Look in the material below for the line holding "[171,537,190,551] it. ->". Set it down exactly, with each later line up to and including the line holding "(447, 1187) none".

>>>

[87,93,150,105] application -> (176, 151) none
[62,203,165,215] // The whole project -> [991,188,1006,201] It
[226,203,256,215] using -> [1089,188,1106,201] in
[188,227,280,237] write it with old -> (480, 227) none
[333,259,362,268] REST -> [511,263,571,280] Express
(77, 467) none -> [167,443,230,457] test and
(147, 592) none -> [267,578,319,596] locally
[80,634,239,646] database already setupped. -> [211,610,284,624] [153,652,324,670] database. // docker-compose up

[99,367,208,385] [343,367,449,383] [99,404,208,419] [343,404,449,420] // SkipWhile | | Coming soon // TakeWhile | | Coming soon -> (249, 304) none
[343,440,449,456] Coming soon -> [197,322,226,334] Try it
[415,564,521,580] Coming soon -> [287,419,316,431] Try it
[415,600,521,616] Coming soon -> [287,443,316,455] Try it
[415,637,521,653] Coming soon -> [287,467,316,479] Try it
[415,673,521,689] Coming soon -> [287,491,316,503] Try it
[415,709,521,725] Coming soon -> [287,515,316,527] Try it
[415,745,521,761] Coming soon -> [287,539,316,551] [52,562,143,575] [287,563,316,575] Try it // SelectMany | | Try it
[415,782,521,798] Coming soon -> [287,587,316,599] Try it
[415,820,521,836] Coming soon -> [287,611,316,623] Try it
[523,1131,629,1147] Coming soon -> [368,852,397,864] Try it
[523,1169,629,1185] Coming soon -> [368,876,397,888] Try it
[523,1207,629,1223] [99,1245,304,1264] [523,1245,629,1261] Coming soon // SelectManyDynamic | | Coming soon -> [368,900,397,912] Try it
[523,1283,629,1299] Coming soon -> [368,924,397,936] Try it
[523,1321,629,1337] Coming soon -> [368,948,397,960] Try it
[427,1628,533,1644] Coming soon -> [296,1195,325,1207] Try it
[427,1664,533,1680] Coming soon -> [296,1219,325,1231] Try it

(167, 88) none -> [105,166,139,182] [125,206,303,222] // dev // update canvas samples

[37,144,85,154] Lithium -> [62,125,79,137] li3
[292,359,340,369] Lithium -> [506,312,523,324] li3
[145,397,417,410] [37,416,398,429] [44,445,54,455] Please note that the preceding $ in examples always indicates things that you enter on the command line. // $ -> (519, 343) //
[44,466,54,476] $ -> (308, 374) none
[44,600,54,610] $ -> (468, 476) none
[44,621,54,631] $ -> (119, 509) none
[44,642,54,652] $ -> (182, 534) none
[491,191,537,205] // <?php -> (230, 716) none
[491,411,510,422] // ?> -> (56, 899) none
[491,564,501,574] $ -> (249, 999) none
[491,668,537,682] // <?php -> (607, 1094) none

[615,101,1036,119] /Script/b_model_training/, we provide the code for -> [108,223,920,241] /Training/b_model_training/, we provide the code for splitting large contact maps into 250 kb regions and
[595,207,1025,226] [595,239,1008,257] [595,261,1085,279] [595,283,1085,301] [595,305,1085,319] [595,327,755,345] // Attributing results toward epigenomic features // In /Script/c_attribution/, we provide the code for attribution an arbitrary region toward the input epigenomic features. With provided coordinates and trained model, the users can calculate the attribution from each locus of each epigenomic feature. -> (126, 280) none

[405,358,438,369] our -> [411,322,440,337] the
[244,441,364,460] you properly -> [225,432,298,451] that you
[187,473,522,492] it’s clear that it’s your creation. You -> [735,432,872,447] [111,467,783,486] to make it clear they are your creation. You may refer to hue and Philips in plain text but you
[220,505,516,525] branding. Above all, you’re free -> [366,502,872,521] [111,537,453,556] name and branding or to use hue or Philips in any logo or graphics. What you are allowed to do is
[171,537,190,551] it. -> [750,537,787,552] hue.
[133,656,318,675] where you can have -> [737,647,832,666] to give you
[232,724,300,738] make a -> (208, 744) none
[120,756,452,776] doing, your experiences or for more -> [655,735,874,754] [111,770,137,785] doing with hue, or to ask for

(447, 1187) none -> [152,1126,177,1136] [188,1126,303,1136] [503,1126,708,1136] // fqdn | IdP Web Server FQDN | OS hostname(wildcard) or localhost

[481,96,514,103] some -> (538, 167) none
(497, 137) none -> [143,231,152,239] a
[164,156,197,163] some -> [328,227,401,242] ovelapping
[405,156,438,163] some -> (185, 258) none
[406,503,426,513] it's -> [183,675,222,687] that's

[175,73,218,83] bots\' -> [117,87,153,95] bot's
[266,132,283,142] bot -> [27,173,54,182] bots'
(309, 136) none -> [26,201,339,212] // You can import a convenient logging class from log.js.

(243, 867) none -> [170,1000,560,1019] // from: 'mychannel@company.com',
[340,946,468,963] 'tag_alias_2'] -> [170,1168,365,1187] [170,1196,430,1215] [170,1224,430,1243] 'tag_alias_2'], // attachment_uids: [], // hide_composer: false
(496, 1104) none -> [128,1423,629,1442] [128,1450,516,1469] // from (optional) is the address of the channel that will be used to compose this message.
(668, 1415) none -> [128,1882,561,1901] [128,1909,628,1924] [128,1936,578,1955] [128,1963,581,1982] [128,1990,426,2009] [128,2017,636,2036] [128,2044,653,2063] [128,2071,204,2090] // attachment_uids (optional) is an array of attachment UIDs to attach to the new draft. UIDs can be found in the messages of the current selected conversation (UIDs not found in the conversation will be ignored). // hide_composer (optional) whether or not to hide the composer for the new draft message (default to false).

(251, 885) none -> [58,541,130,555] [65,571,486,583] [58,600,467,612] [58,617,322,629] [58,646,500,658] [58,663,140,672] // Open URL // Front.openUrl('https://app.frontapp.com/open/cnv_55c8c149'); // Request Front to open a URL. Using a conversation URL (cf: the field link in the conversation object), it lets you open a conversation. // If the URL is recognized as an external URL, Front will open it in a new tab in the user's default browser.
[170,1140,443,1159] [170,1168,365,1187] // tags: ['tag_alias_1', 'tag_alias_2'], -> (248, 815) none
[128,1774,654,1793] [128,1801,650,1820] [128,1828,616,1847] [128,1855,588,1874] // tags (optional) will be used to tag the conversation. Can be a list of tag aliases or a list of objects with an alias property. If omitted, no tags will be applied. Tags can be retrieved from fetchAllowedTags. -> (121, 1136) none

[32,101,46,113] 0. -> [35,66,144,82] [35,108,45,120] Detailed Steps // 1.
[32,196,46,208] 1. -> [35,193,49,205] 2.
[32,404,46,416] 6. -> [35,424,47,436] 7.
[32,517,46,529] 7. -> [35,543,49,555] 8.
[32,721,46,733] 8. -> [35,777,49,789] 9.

<<<

* _Task result_
[171,537,190,551] it. -> [750,537,787,552] hue.
[133,656,318,675] where you can have -> [737,647,832,666] to give you
[232,724,300,738] make a -> (208, 744) none
[120,756,452,776] doing, your experiences or for more -> [655,735,874,754] [111,770,137,785] doing with hue, or to ask for

(447, 1187) none -> [152,1126,177,1136] [188,1126,303,1136] [503,1126,708,1136] // fqdn | IdP Web Server FQDN | OS hostname(wildcard) or localhost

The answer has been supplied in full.